> _WORK TO COMPLETE_: Give again, character for character, the lines that lie between the first line of the material and the line with "UPGRADE KIT FOR", inclusive. Omit pictures.

> _TASK INPUTS_:
>>>

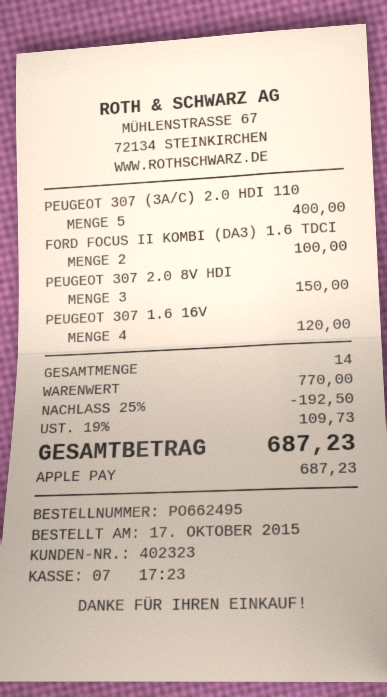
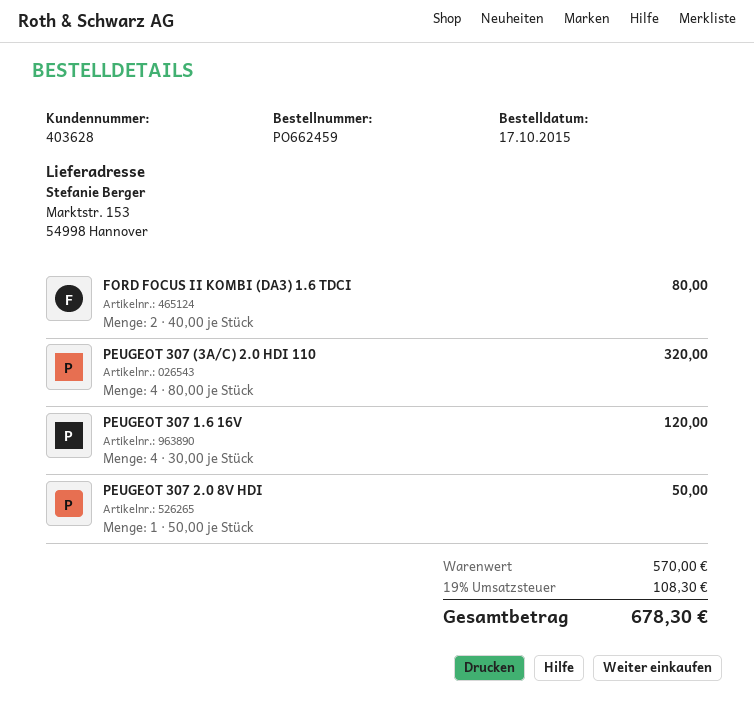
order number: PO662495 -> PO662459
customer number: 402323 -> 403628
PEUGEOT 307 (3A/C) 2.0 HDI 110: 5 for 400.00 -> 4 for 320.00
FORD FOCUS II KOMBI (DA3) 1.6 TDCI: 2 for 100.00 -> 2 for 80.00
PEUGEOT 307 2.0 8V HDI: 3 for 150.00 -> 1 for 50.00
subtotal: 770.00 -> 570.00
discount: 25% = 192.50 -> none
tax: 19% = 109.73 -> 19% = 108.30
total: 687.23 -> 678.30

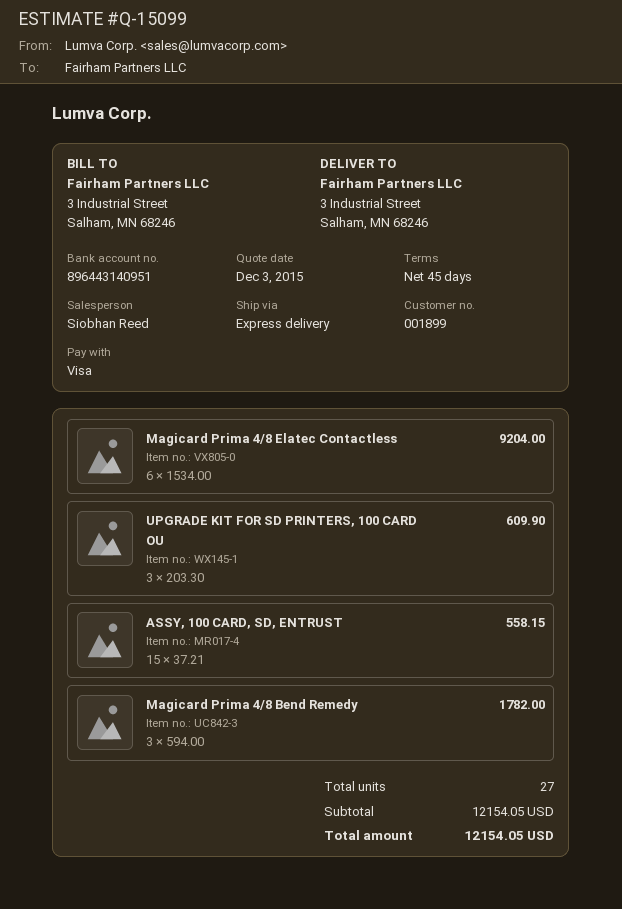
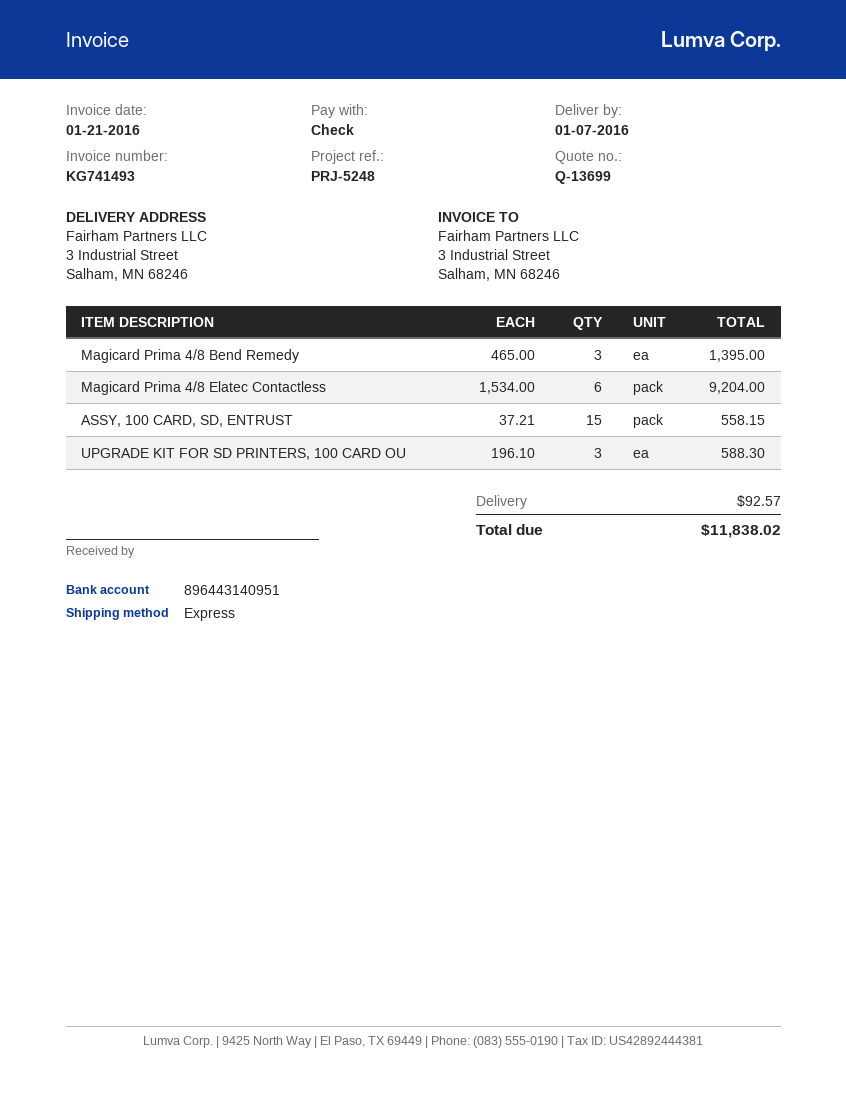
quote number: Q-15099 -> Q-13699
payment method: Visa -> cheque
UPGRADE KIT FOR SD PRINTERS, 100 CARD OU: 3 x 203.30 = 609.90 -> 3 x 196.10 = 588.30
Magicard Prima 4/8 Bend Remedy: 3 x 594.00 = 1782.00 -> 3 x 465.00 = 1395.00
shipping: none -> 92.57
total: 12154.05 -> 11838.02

<<<

> _EXERCISE RESPONSE_:
order number: PO662495 -> PO662459
customer number: 402323 -> 403628
PEUGEOT 307 (3A/C) 2.0 HDI 110: 5 for 400.00 -> 4 for 320.00
FORD FOCUS II KOMBI (DA3) 1.6 TDCI: 2 for 100.00 -> 2 for 80.00
PEUGEOT 307 2.0 8V HDI: 3 for 150.00 -> 1 for 50.00
subtotal: 770.00 -> 570.00
discount: 25% = 192.50 -> none
tax: 19% = 109.73 -> 19% = 108.30
total: 687.23 -> 678.30

quote number: Q-15099 -> Q-13699
payment method: Visa -> cheque
UPGRADE KIT FOR SD PRINTERS, 100 CARD OU: 3 x 203.30 = 609.90 -> 3 x 196.10 = 588.30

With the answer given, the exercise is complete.